A.  5:  The six men are widely accepted to be the Founding Fathers of the United States of America are George Washington, John Adams, Thomas Jefferson, James Madison, Alexander Hamilton and, of course, Benjamin Franklin.

.

.

Q.  6:  A follow-up question to # 5, which one of these Founding Fathers once wrote a scientific piece called ‘Fart Proudly’ ?

A.  6:  Benjamin Franklin wrote a scientific piece called Fart Proudly. It was all about farts.

.

.

Q.  7:  What percentage of the Earth’s volcanoes are underwater?

a) 10 %           b) 30 %           c) 50 %           d) 70 %           e) 90 %

A.  7:  The correct answer is e) 90% of all volcanoes are underwater.

.

.

Q.  8:  In Greek mythology who attempted to escape from Crete by means of wings that his father constructed from feathers and wax, but flew too close to the Sun and perished when the wax melted?

A.  8:  Icarus.

.

.

Q.  9:  And when we’re on the subject of flying, what area code would you use if you wanted to call the Kennedy Space Center in Florida?

A.  9:  The telephone area code for the Kennedy Space Center in Florida is ‘321’ which imitates the countdown before liftoff. It was assigned to the area, instead of suburban Chicago in November 1999 after a successful petition led by local resident Robert Osband. Try it out, call the Kennedy Space Center on (321) 867-5000.

.

.

Q. 10:  What do you call the three sides of a right-angled triangle? (Hint, you get zero points for answering ‘A’, ‘B’ and ‘C’.)

A. 10:  They are called ‘opposite’, ‘adjacent’ and ‘hypotenuse’.

.

.

Q. 11:  This one is the name of a famous Shakespeare tragedy and a multiplayer board game based on the popular game Reversi.
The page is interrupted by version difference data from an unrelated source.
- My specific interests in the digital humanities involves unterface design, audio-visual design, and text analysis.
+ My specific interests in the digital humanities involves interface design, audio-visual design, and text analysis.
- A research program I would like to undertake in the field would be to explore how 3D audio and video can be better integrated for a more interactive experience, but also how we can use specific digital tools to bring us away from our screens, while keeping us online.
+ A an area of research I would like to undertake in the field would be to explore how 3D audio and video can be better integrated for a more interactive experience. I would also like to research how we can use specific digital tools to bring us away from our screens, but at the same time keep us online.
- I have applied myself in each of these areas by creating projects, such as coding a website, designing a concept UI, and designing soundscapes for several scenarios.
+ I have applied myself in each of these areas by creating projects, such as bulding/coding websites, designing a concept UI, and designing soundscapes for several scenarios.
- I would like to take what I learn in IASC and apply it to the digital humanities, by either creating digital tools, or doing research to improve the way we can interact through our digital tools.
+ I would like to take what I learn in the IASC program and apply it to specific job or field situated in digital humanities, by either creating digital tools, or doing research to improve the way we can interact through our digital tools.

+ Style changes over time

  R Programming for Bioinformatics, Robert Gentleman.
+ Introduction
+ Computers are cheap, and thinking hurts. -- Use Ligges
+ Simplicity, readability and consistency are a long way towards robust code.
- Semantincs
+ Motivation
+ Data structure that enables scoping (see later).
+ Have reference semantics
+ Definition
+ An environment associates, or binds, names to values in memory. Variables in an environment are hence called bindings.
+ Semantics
What is it?

A. 11:  Othello.

.

.

Q. 12:  What nationality is the famous musician Richard Clayderman and what instrument is associated with him? (A point for each correct answer.)
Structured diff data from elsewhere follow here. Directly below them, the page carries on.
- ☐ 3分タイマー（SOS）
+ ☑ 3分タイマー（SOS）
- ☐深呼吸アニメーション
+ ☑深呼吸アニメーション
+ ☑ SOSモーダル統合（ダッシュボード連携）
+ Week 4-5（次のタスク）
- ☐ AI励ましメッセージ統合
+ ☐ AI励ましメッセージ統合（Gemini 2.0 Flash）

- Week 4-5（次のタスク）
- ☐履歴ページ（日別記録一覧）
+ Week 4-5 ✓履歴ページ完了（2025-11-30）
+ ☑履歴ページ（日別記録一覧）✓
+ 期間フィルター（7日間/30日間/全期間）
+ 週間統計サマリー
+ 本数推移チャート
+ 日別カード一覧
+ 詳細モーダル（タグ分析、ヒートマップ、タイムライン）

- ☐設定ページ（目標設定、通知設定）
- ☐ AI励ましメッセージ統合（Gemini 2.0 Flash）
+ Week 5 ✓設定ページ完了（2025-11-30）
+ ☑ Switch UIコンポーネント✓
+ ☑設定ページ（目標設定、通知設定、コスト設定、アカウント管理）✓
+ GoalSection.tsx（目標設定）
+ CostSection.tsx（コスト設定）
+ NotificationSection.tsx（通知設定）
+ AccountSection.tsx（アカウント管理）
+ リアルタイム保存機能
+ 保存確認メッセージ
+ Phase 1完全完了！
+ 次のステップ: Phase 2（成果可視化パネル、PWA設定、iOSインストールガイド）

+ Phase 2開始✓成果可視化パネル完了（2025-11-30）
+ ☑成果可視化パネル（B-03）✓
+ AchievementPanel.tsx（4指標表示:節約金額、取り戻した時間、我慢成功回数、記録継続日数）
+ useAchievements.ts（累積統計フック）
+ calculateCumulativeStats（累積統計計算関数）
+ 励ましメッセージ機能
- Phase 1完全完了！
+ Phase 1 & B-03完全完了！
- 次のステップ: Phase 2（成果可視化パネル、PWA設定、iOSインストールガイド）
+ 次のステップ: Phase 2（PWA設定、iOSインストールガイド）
A. 12:  Richard Clayderman is French and he is a pianist.

.

.

Q. 13:  ‘Equatorial’, ‘Gulf Stream’ and ‘Humboldt’ are names give to what?

A. 13:  Ocean currents.

.

.

Q. 14:  Russians consume about 6 times as much what as Americans?
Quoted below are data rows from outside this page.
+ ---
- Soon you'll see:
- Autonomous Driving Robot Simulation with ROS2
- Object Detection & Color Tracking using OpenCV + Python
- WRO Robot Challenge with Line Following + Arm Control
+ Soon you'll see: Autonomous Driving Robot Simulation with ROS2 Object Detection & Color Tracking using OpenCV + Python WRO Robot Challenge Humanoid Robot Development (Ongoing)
a) milk           b) coffee           c) tea           d) beer            e) spirits

A. 14:  The correct answer is c) tea, Russians also consume about 6 times as much tea as Americans.

.

.

Q. 15:  Which paper format has the largest area, the ‘International A4’ as used for example in the UK or the ‘Letter’ format used in the United States?

A. 15:  A4 has the largest area. (A4 is 210 mm (8.25”) wide and 297 mm (11.75”) long or 62,370 m2, and US Letter is 216 mm (8.5”) wide by 279 mm (11”) long or 60,264 m2.)

.

.

Q. 16:  There are seven main weight divisions used in professional boxing, what are they? (You get a point for each one you can name correctly and three bonus points if you get all seven correct.)

A. 16:  Although modern additions have been added, the seven main weight divisions used in professional boxing are ‘Flyweight’, ‘Bantamweight’, ‘Featherweight’, ‘Lightweight’, ‘Welterweight’, ‘Middleweight’ and ‘Heavyweight’.

.

.

Q. 17:  What is the link between something to eat, something to drink, somewhere to go and something to call your daughter?

A. 17:  Margarita.

.

.

Q. 18:  What was the name of the cat that survived the sinking of the Bismark, HMS Cossack and HMS Ark Royal?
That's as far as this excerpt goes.